Руки Владимира закоченели, и от этого еще страннее казался выступивший на ладонях пот. Револьвер норовил выскользнуть из хватки. Зубы, то ли от холода, то ли от страха, начали выстукивать рваный ритм. Понимание, что спину ему прикрывает Чиж, за которым следует куда более опытный в подобных делах Петр, вопреки ожиданиям, не дарило успокоения.
– Соберитесь, молодой человек, – внезапно бросил через плечо Юсуф, полуобернувшись на ходу. – Мы сможем с честью выйти из этого испытания, если сохраним на плечах трезвую голову. Всевышний нам в помощь.
– Думаете?
– До сих пор противник убивал лишь беззащитных жертв. В этот раз ему попадется достойный противник. О вашем отце ходят легенды, да и я, смею надеяться, чего-то стою. Мы справимся. Но для этого нам потребуется и ваша помощь тоже. Так что соберитесь, слушайтесь отца и меня. Так мы сможем противостоять дэву. По крайней мере, я на это надеюсь.

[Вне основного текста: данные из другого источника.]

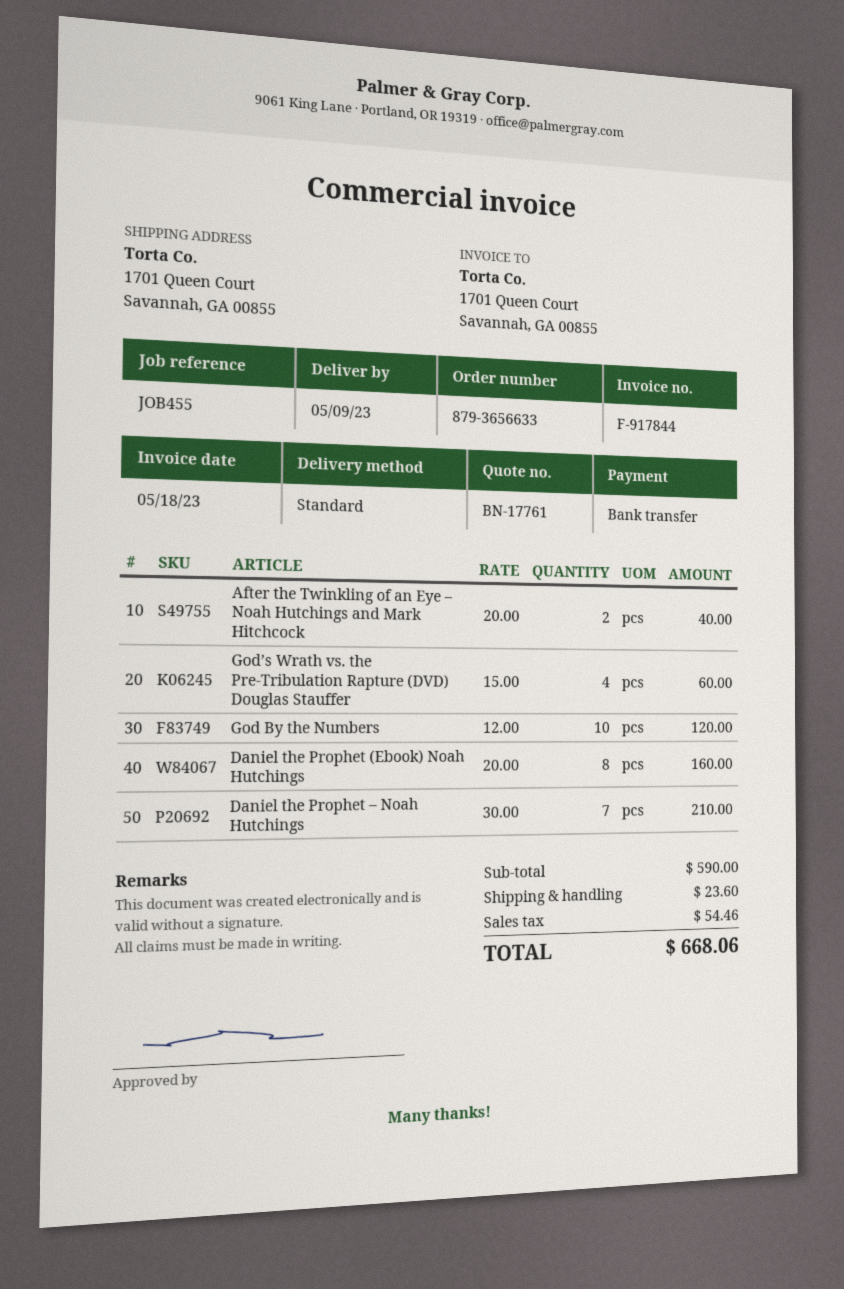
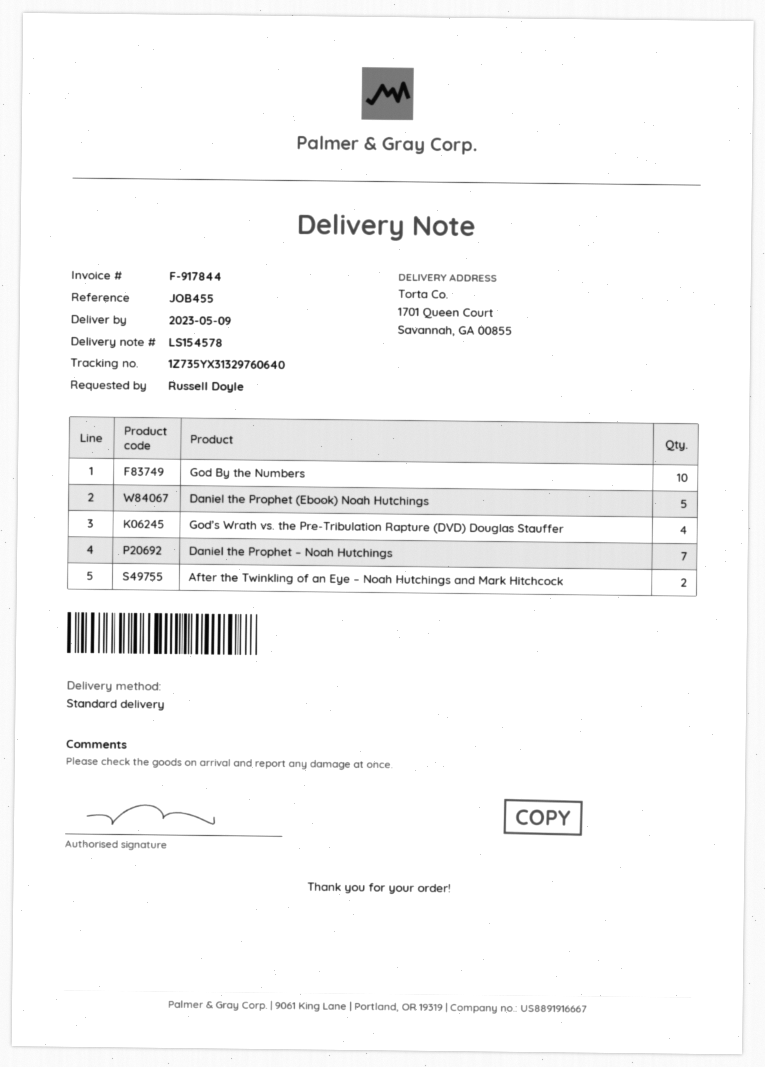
Daniel the Prophet (Ebook) Noah Hutchings: 8 -> 5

Идущий перед ним Белов меж тем остановился и жестом приказал им сделать то же самое. Владимир только сейчас заметил, что тоннель наполнил рокочущий звук бурного потока воды. Белов поманил их за собой и вновь двинулся вперед. Члены отряда поочередно вынырнули из тоннеля и оказались на узкой каменной площадке. Перед ними низвергался бурный горный водопад. Петр первым подошел к краю, взглянул вниз и присвистнул.
– Да, не хотел бы я туда упасть, – констатировал он и перевел взгляд наверх, туда, откуда вода начинала свое падение. – Кажется, это исток той речки, что бежит вдоль деревни.
– Но куда делся беглец? – задал резонный вопрос Корсаков-старший.
– А туда и делся, наверх, – пояснил Овсеюк, изучавший каменистую почву. – Вон выступ. Он ведет за водопад. Там может быть еще один подъем.
– В таком случае продолжим, – сказал Николай Васильевич. – Петр, Белов, Овсеюк – вы со мной. Владимир, Чиж, Юсуф-бей – вы останетесь здесь.
– Что?! – в один голос вскричали Корсаков-младший и казак.
– А ну отставить! Приказ старшего не обсуждать! – рявкнул Белов. Николай Васильевич же спокойно объяснил:
– Может статься, что это единственный выход из этой речной долины. И его нужно надежно закрыть. Если мы разминемся с убийцей или, не дай бог, случится чего похуже, у вас останется шанс остановить его.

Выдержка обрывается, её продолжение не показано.